We recommend that grazing distributional practices should be employed to safeguard riparian health across large, complex landscapes. However, implementation of these practices alone does not assure the desired response. We found that the greatest riparian health returns to investment of managerial effort were associated with off-stream nutritional supplementation followed by fence maintenance. Livestock herding was not significantly correlated with invertebrate richness metrics. The potential benefits are dependent on expenditure of adaptive management effort tailored to site-specific livestock, ecological, and physical conditions. We found limited implementation of off-stream water sources within this cross-section of management units, and suggest there is opportunity to improve livestock distribution and riparian health with private and public incentive investments to increase implementation of this practice.
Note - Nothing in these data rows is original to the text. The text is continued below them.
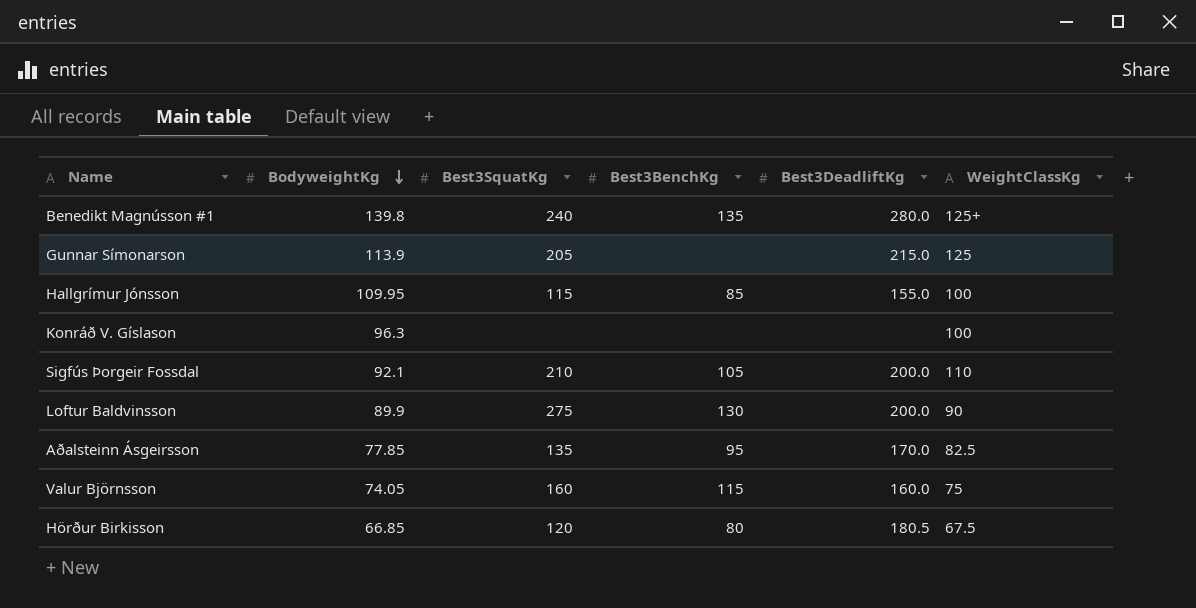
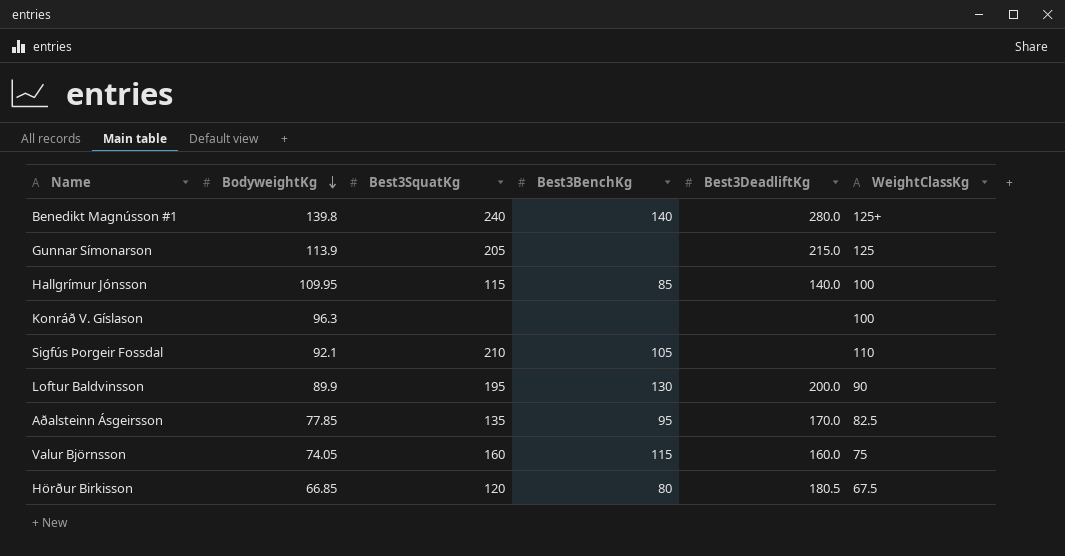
Benedikt Magnússon #1 | Best3BenchKg: 135 -> 140
Hallgrímur Jónsson | Best3DeadliftKg: 155.0 -> 140.0
Sigfús Þorgeir Fossdal | Best3DeadliftKg: 200.0 -> none
Loftur Baldvinsson | Best3SquatKg: 275 -> 195

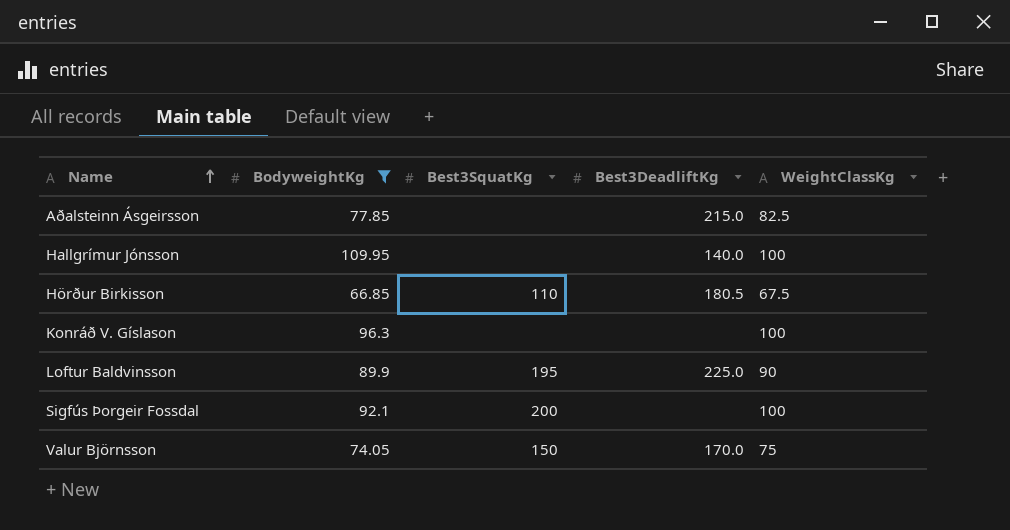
filter: none -> BodyweightKg <= 109.95
row order: BodyweightKg descending -> Name ascending
column Best3BenchKg | position: 4 -> none
Aðalsteinn Ásgeirsson | Best3SquatKg: 135 -> none
Aðalsteinn Ásgeirsson | Best3DeadliftKg: 170.0 -> 215.0
Hallgrímur Jónsson | Best3SquatKg: 115 -> none
Hörður Birkisson | Best3SquatKg: 120 -> 110
Loftur Baldvinsson | Best3DeadliftKg: 200.0 -> 225.0
Sigfús Þorgeir Fossdal | Best3SquatKg: 210 -> 200
Sigfús Þorgeir Fossdal | WeightClassKg: 110 -> 100
Valur Björnsson | Best3SquatKg: 160 -> 150
Valur Björnsson | Best3DeadliftKg: 160.0 -> 170.0

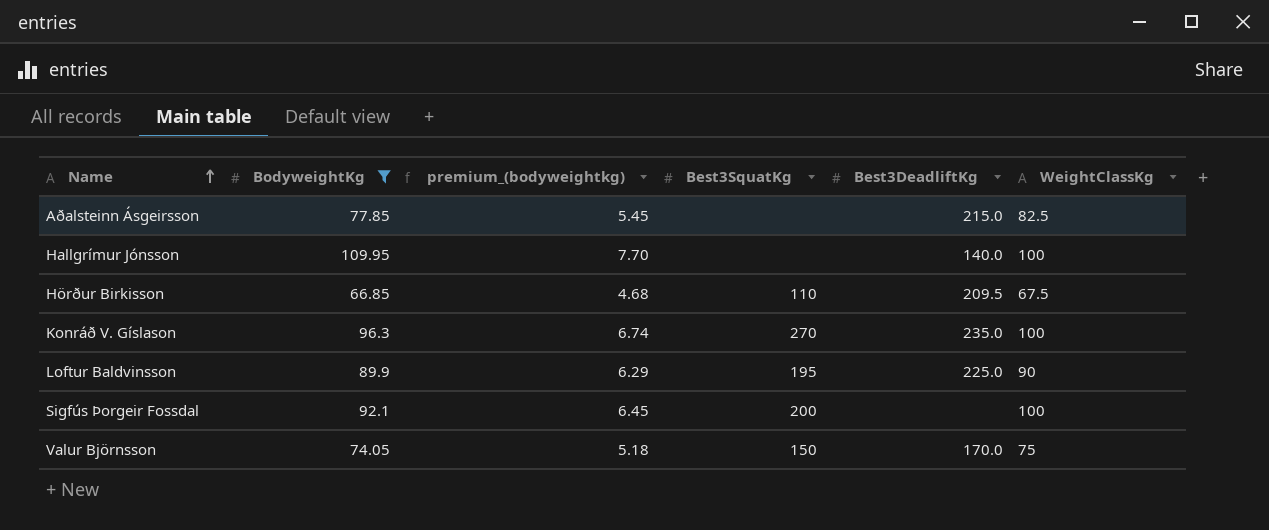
column premium_(bodyweightkg) | formula: none -> [BodyweightKg] * 0.07
Hörður Birkisson | Best3DeadliftKg: 180.5 -> 209.5
Konráð V. Gíslason | Best3SquatKg: none -> 270
Konráð V. Gíslason | Best3DeadliftKg: none -> 235.0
Finally, these distribution practices should be implemented in conjunction with other grazing best management practices across the management unit, such as appropriate stocking rate (e.g. Briske et al. 2011; Hunt et al. 2014), appropriate seasons of use (e.g. Jones et al. 2009), and monitoring indicators of successful implementation and resource response (e.g. Clary and Webster 1990).

The authors declare no conflicts of interest.